Sex and the Conference

June 22, 2007

Sex and the conference. Oxymoronic, I know, and in all three senses of the word. Yet there it is — the reason the married people go, the reason the single people go, the reason travel stipends were invented. Sex and the conference is proof positive that — in the face of all evidence to the contrary; despite what you see when you look at your fellow panelists; regardless of the fact that it is, after all, Iowa City — hope springs eternal.

Yes, there is such a thing as monogamy. I'm not talking about you. While you and your beautiful partner are headed for a summer sublet in Wellfleet, the rest of us are going to the conference. Following are some tips for the unwashed.

June 22, 2007

Academic conferences are an annual ritual — maligned, yes, but also beloved (where else can you reconnect with old friends?). For 50 years, The Chronicle has dispatched reporters to these confabs. Perhaps you’ve seen us, notebooks in hand, pestering for interviews, pleading for gossip. An axiom of our coverage has been our belief that often the most interesting aspects of a conference aren’t on the program. It’s what’s whispered in the hall, over coffee, at the bar. But until 2007, we’d never covered conferences as hotbeds of assignations. Our eyes were opened by Jessica Burstein, an associate professor of English at the University of Washington, who offers this whimsical advice: Get a smoking room (the best-looking people are smokers), get to the bar by 10:30 a.m. (to ingratiate yourself with the bartenders), keep the minibar key with you at all times (they’re interchangeable and you never know where you’ll wake up!), and beware: The mores of mating differ from discipline to discipline. How many professors have taken Burstein’s advice out for a spin? More reporting is needed.
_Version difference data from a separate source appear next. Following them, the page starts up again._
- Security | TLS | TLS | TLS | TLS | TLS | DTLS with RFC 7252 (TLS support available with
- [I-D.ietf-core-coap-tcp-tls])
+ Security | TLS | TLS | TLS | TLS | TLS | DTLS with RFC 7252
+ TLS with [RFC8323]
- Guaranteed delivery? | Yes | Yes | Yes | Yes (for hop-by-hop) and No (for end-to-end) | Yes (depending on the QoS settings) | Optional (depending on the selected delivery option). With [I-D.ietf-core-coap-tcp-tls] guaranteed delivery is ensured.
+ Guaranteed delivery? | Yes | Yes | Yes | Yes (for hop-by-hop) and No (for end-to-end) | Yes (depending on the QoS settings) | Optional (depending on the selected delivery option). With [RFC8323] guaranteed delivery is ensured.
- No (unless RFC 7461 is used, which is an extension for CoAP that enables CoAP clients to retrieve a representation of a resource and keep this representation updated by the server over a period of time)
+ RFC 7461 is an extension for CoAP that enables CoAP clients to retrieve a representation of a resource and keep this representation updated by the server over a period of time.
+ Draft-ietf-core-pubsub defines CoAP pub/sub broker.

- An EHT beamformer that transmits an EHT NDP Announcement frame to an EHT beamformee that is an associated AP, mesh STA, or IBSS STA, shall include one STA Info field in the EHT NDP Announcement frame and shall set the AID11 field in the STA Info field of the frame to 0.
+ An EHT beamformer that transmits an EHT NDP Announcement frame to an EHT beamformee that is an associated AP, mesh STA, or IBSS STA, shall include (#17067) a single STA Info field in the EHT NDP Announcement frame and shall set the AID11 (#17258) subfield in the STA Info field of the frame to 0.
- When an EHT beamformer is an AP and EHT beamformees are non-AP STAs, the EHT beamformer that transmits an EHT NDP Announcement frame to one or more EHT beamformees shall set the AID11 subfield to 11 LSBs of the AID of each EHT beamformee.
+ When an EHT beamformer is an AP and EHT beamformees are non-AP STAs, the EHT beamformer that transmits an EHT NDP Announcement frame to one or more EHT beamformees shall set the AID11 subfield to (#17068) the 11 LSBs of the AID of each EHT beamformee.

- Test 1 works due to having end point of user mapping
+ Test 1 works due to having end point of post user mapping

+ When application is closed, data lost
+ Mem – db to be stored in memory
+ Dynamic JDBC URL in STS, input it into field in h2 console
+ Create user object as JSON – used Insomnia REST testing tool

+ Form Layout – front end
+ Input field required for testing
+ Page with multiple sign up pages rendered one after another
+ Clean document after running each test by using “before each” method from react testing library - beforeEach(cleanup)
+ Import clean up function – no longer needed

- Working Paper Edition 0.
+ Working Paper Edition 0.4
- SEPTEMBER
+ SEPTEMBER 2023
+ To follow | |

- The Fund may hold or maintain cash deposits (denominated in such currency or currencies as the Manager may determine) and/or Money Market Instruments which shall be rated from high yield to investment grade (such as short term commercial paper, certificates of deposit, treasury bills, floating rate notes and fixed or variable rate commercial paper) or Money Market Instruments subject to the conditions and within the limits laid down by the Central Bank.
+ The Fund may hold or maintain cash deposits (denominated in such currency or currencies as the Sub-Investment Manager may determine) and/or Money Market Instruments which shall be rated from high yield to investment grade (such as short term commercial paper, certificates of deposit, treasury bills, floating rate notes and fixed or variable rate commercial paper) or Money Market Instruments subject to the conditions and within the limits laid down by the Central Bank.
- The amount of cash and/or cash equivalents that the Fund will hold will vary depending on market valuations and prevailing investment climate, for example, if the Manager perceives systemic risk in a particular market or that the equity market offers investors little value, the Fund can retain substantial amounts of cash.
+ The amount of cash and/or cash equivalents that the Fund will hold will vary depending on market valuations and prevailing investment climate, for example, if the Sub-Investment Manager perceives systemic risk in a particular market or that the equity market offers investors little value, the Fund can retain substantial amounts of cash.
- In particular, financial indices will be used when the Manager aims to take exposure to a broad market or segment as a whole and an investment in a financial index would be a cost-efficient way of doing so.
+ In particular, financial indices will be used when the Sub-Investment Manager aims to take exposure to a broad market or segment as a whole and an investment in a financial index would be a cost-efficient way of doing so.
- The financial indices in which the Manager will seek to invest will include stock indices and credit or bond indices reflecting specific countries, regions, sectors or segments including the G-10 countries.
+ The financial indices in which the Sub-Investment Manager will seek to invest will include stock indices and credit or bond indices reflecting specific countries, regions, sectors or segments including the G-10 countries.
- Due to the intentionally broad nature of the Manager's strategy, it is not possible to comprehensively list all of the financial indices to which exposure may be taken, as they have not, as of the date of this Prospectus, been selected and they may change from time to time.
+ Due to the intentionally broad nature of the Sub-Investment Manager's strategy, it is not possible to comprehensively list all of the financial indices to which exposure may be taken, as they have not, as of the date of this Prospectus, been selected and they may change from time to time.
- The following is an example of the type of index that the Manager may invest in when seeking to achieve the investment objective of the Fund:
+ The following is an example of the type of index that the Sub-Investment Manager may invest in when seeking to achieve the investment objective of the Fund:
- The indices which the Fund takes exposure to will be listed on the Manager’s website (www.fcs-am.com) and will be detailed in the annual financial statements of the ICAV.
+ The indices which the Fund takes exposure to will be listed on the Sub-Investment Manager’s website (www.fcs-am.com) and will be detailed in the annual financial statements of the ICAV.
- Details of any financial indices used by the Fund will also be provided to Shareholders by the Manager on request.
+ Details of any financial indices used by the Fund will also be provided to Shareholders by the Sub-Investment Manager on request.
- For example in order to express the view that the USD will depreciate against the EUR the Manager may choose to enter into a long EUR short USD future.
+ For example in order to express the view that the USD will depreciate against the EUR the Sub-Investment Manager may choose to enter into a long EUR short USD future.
When you get there, the first thing to do is get a smoking room. Of course you gave it up years ago. Good for you. The truth is, though, that the best-looking people are smokers, and if you're lucky you'll end up with one of them, or at least have a chance to experiment with their lung capacity. Smokers are so desperate to find a nicotine-friendly haven nowadays that the feeding chain is entirely askew, and you can often succeed outside your customary sexual tax bracket. Smokers have the added bonus of a relatively short life span, so you run less risk of seeing them twice. There's also a much higher chance of getting bumped up to an executive suite if you claim to have requested a smoking room. To rid yourself of the osmotic cigarette smell, simply have your clothes dry-cleaned on site before you leave. If that's not possible, just say that you ran into someone from NYU in the Denver airport and they dragged you to that unbelievable smoking bar on the second floor where a Dixie cup of warm water is $6 and the, ahem, waiters act like they're at Le Cirque. Ten minutes in there and you reek like an ashtray. "Honey, I'm home. Oh that?" Denver.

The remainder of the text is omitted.